## [About this exercise]
Images are to be skipped; everything else in the records must be repeated exactly.

## [Provided data]
=== Begin Enclosure ===
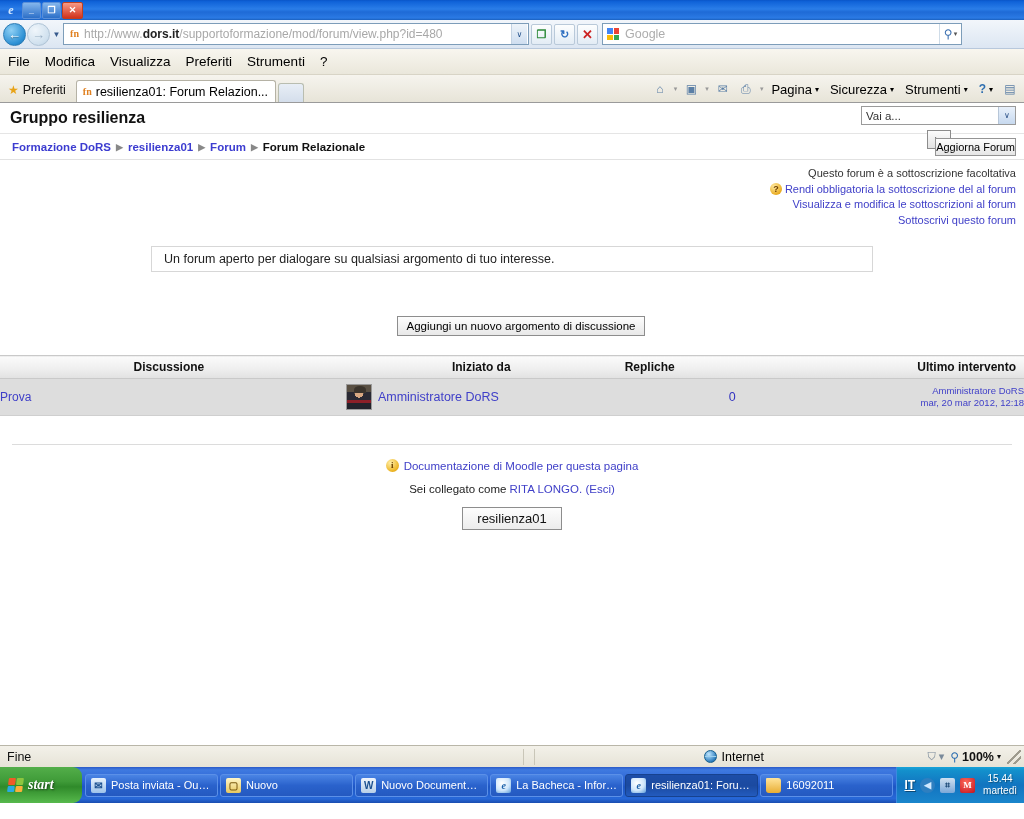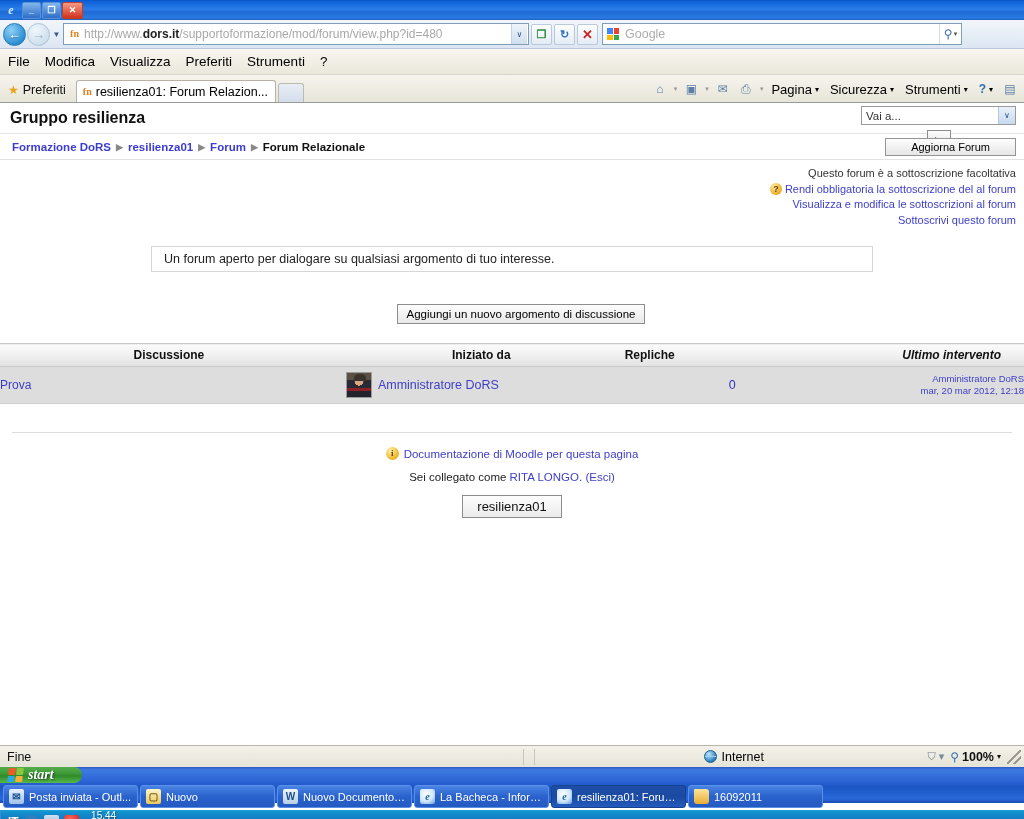--- a/index.html
+++ b/index.html
@@ -313,21 +313,21 @@
     flex: 1 1 auto;
     font-weight: bold;
   }
   .breadcrumb a { color: #3c3cd0; text-decoration: none; }
   .breadcrumb .sep { color: #888; font-size: 9px; }
   .breadcrumb .current { color: #111; }
   .btn-update {
     border: 1px solid #949494;
     background: linear-gradient(to bottom,#fdfdfd,#e6e6e6);
     font-size: 11px;
-    padding: 2px 25px;
+    padding: 2px 0;
     color: #000;
   }
 
   .subs-block {
     text-align: right;
     padding: 6px 8px 0 0;
     font-size: 11px;
     line-height: 15.5px;
   }
   .subs-block .plain { color: #333; }
@@ -344,21 +344,21 @@
 
   .intro-box {
     margin: 18px auto 0;
     width: 722px;
     border: 1px solid #d7d7d7;
     background: #fff;
     padding: 5px 12px;
     font-size: 12.5px;
     color: #222;
   }
-  .add-topic-wrap { text-align: center; margin-top: 32px; padding-left: 18px; }
+  .add-topic-wrap { text-align: center; margin-top: 44px; padding-left: 18px; }
   .btn-add-topic {
     border: 1px solid #8d8d8d;
     background: linear-gradient(to bottom,#fdfdfd,#e8e8e8);
     font-size: 11.5px;
     padding: 3px 9px;
     color: #000;
   }
 
   
   .forum-table {
@@ -373,21 +373,21 @@
     border-bottom: 1px solid #c9c9c9;
     font-size: 12px;
     font-weight: bold;
     color: #111;
     padding: 4px 0;
     height: 22px;
   }
   .forum-table thead th.c-disc  { width: 33%; text-align: center; }
   .forum-table thead th.c-by    { width: 28%; text-align: center; }
   .forum-table thead th.c-rep   { width: 21%; text-align: left; }
-  .forum-table thead th.c-last  { width: 18%; text-align: right; padding-right: 23px; font-style: italic; }
+  .forum-table thead th.c-last  { width: 18%; text-align: right; padding-right: 8px; }
   .forum-table tbody td {
     background: #dddddd;
     padding: 5px 0;
     height: 30px;
     vertical-align: middle;
     border-bottom: 1px solid #cfcfcf;
   }
   td.td-disc { padding-left: 12px; }
   td.td-disc a { color: #4040c8; text-decoration: none; font-size: 12px; }
   td.td-by { }
@@ -487,21 +487,21 @@
     width: 14px; height: 14px;
     background:
       linear-gradient(135deg, transparent 45%, #9e9b8e 45%, #9e9b8e 55%, transparent 55%),
       linear-gradient(135deg, transparent 70%, #9e9b8e 70%, #9e9b8e 80%, transparent 80%);
   }
 
   
   .taskbar {
     height: 36px;
     background: linear-gradient(to bottom, #2a59c8 0%, #3f7ae0 8%, #2a62d4 42%, #1d56c4 55%, #2768d8 88%, #1a4db0 100%);
-    display: flex; align-items: stretch; flex-direction: column;
+    display: flex; align-items: stretch;
   }
   .startbtn {
     width: 82px;
     background: linear-gradient(to bottom, #53ae4a 0%, #3f9b38 40%, #2f8a2a 55%, #57b94c 100%);
     border-radius: 0 9px 9px 0;
     display: flex; align-items: center; gap: 5px;
     padding-left: 8px;
     color: #fff;
     font-size: 14px; font-weight: bold;
     font-style: italic;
=== End Enclosure ===
## [Your solution]
--- a/index.html
+++ b/index.html
@@ -313,21 +313,21 @@
     flex: 1 1 auto;
     font-weight: bold;
   }
   .breadcrumb a { color: #3c3cd0; text-decoration: none; }
   .breadcrumb .sep { color: #888; font-size: 9px; }
   .breadcrumb .current { color: #111; }
   .btn-update {
     border: 1px solid #949494;
     background: linear-gradient(to bottom,#fdfdfd,#e6e6e6);
     font-size: 11px;
-    padding: 2px 25px;
+    padding: 2px 0;
     color: #000;
   }
 
   .subs-block {
     text-align: right;
     padding: 6px 8px 0 0;
     font-size: 11px;
     line-height: 15.5px;
   }
   .subs-block .plain { color: #333; }
@@ -344,21 +344,21 @@
 
   .intro-box {
     margin: 18px auto 0;
     width: 722px;
     border: 1px solid #d7d7d7;
     background: #fff;
     padding: 5px 12px;
     font-size: 12.5px;
     color: #222;
   }
-  .add-topic-wrap { text-align: center; margin-top: 32px; padding-left: 18px; }
+  .add-topic-wrap { text-align: center; margin-top: 44px; padding-left: 18px; }
   .btn-add-topic {
     border: 1px solid #8d8d8d;
     background: linear-gradient(to bottom,#fdfdfd,#e8e8e8);
     font-size: 11.5px;
     padding: 3px 9px;
     color: #000;
   }
 
   
   .forum-table {
@@ -373,21 +373,21 @@
     border-bottom: 1px solid #c9c9c9;
     font-size: 12px;
     font-weight: bold;
     color: #111;
     padding: 4px 0;
     height: 22px;
   }
   .forum-table thead th.c-disc  { width: 33%; text-align: center; }
   .forum-table thead th.c-by    { width: 28%; text-align: center; }
   .forum-table thead th.c-rep   { width: 21%; text-align: left; }
-  .forum-table thead th.c-last  { width: 18%; text-align: right; padding-right: 23px; font-style: italic; }
+  .forum-table thead th.c-last  { width: 18%; text-align: right; padding-right: 8px; }
   .forum-table tbody td {
     background: #dddddd;
     padding: 5px 0;
     height: 30px;
     vertical-align: middle;
     border-bottom: 1px solid #cfcfcf;
   }
   td.td-disc { padding-left: 12px; }
   td.td-disc a { color: #4040c8; text-decoration: none; font-size: 12px; }
   td.td-by { }
@@ -487,21 +487,21 @@
     width: 14px; height: 14px;
     background:
       linear-gradient(135deg, transparent 45%, #9e9b8e 45%, #9e9b8e 55%, transparent 55%),
       linear-gradient(135deg, transparent 70%, #9e9b8e 70%, #9e9b8e 80%, transparent 80%);
   }
 
   
   .taskbar {
     height: 36px;
     background: linear-gradient(to bottom, #2a59c8 0%, #3f7ae0 8%, #2a62d4 42%, #1d56c4 55%, #2768d8 88%, #1a4db0 100%);
-    display: flex; align-items: stretch; flex-direction: column;
+    display: flex; align-items: stretch;
   }
   .startbtn {
     width: 82px;
     background: linear-gradient(to bottom, #53ae4a 0%, #3f9b38 40%, #2f8a2a 55%, #57b94c 100%);
     border-radius: 0 9px 9px 0;
     display: flex; align-items: center; gap: 5px;
     padding-left: 8px;
     color: #fff;
     font-size: 14px; font-weight: bold;
     font-style: italic;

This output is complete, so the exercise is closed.